Germany’s 7 GW Offshore Wind Site Auction Yields $14 Billion

The auction was conducted for four sites located in the North Sea and Baltic Sea

July 13, 2023


The Federal Network Agency of Germany (Bundesnetzagentur) has announced the auction results for 7,000 MW of offshore wind sites located in the North Sea and Baltic Sea.

The lowest price discovered in the auction was €1.56 million (~$1.74 million)/MW. The proceeds from the auction came to around €12.6 billion (~$14.03 billion).

Four sites with a combined volume of 7,000 MW were up for auction. Three sites for offshore wind farms, each with a capacity of 2,000 MW, are located in the North Sea, and one site with a capacity of 1,000 MW is located in the Baltic Sea.

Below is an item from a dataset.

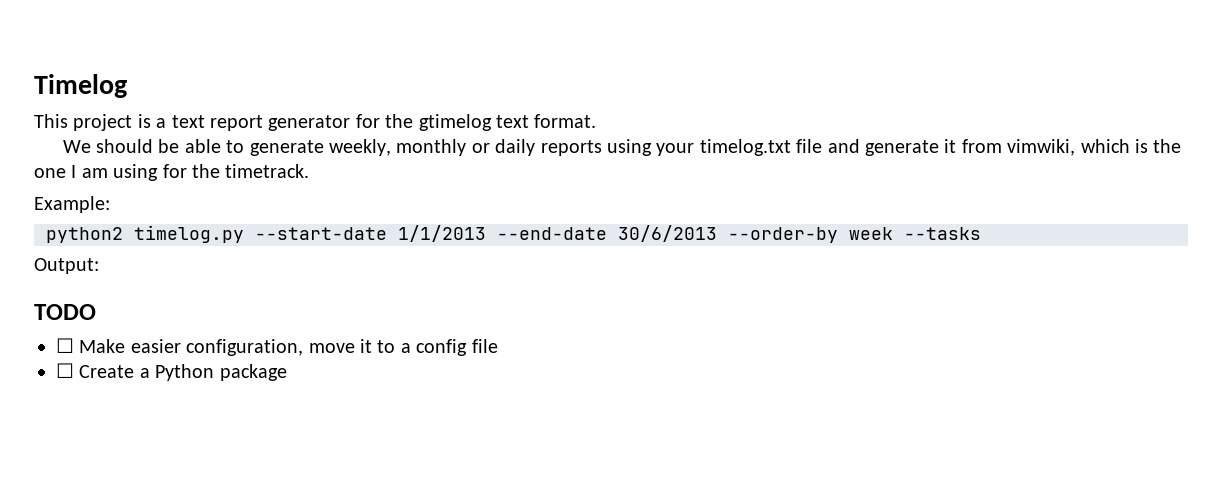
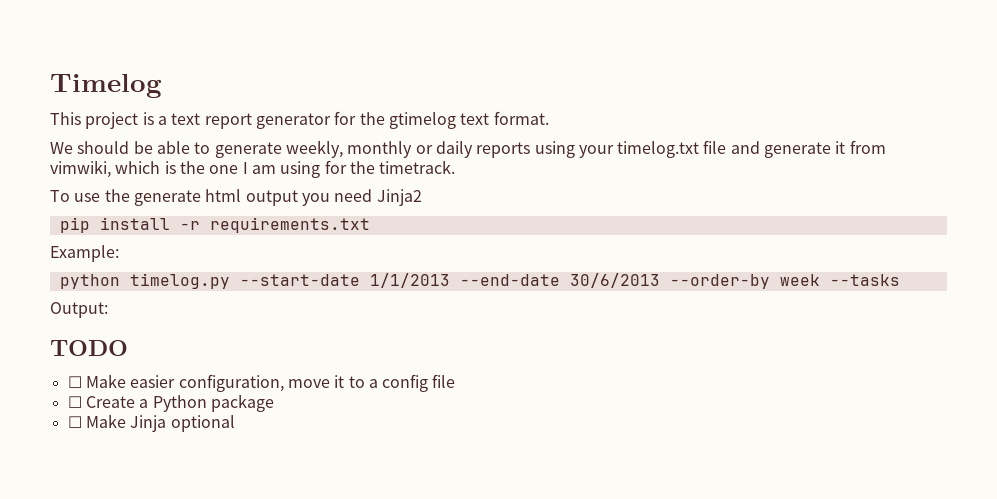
+ To use the generate html output you need Jinja2
+ pip install -r requirements.txt
- python2 timelog.py --start-date 1/1/2013 --end-date 30/6/2013 --order-by week --tasks
+ python timelog.py --start-date 1/1/2013 --end-date 30/6/2013 --order-by week --tasks
+ ☐ Make Jinja optional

The sites in the North Sea (N-11.1, N-12.1, and N-12.2) are about 120 km northwest of Helgoland, while the site in the Baltic Sea (O-2.2) is around 25 km from the island of Rügen.

The wind farms will become operational by 2030.

The winning companies, BP and TotalEnergies, submitted their bids through their respective special purpose vehicles – bp OFW Management 1 GmbH (BP); bp OFW Management 3 GmbH (BP); North Sea OFW N12-1 GmbH & Co. KG (TotalEnergies) and Baltic Sea OFW O2-2 GmbH & Co. KG (Total Energies).

bp OFW Management 1 GmbH quoted €1.83 million (~$2.04 million)/MW to win the N-11.1 site and bp OFW Management 3 GmbH quoted €1.56 million (~$1.74 million)/MW for site N-12.2.

North Sea OFW N12-1 GmbH & Co. KG quoted €1.875 million (~$2.09 million)/MW for site N-12.1, and Baltic Sea OFW O2-2 GmbH & Co. KG quoted €2.07 million (~$2.31 million)/MW for site O-2.2.

The total amount paid by the bidders amounted to €3.66 billion (~$4.08 billion) for N-11.1, €3.75 billion (~$4.19 billion) for N-12.1, €3.12 billion (~$3.47 billion) for N-12.2, and €2.07 billion (~$2.31 billion) for O-2.2.

Klass Müller, President of the Bundesnetzagentur, said, “The results confirm the attractiveness of investing in offshore wind energy in Germany. Competition in offshore wind power has never been so high. The results are key to achieving the offshore expansion target of 30 GW by 2030.”

A dynamic bidding procedure was conducted for each of the four sites up for auction. It was the first time such a procedure had been carried out.

The auctions required the implementation of dynamic bidding procedures due to the presence of numerous bids valuing zero cents/kWh. Eight zero-cent bids were received for the North Sea sites, while the site in the Baltic Sea received nine such bids.

The purpose of employing dynamic bidding procedures was to distinguish between bidders in a competitive setting, especially when multiple zero-cent bids were made. Ultimately, the successful bidders demonstrated the willingness to pay the highest for each respective site.

There were 64 bidding rounds for N-11.1, 65 for N-12.1, 55 for N-12.2, and 72 for O-2.2.

Of the funds generated through the offshore wind power auctions, 90% will be allocated to reducing electricity expenses, while 5% will be dedicated to marine nature preservation and the promotion of sustainable fishing, respectively.

The winning bidders are obligated to contribute to sustainable marine conservation to the federal budget within a year.

Additionally, the payments for reducing electricity costs are to be made in equal yearly installments to the transmission system operators responsible for connecting the offshore wind farms. This payment plan will span 20 years, commencing from 2030 when the wind farms become operational.

In March this year, Germany’s offshore wind energy auction for 3.21 GW had received interest for only less than half (1.5 GW) of the capacity on offer. The auction had received only 126 bids, while Bundesnetzagentur excluded seven bids due to procedural errors.

Earlier, Bundesnetzagentur had launched a new offshore wind auction to install 1.8 GW of offshore wind power projects in the North Sea, with an expected grid connection date of 2028.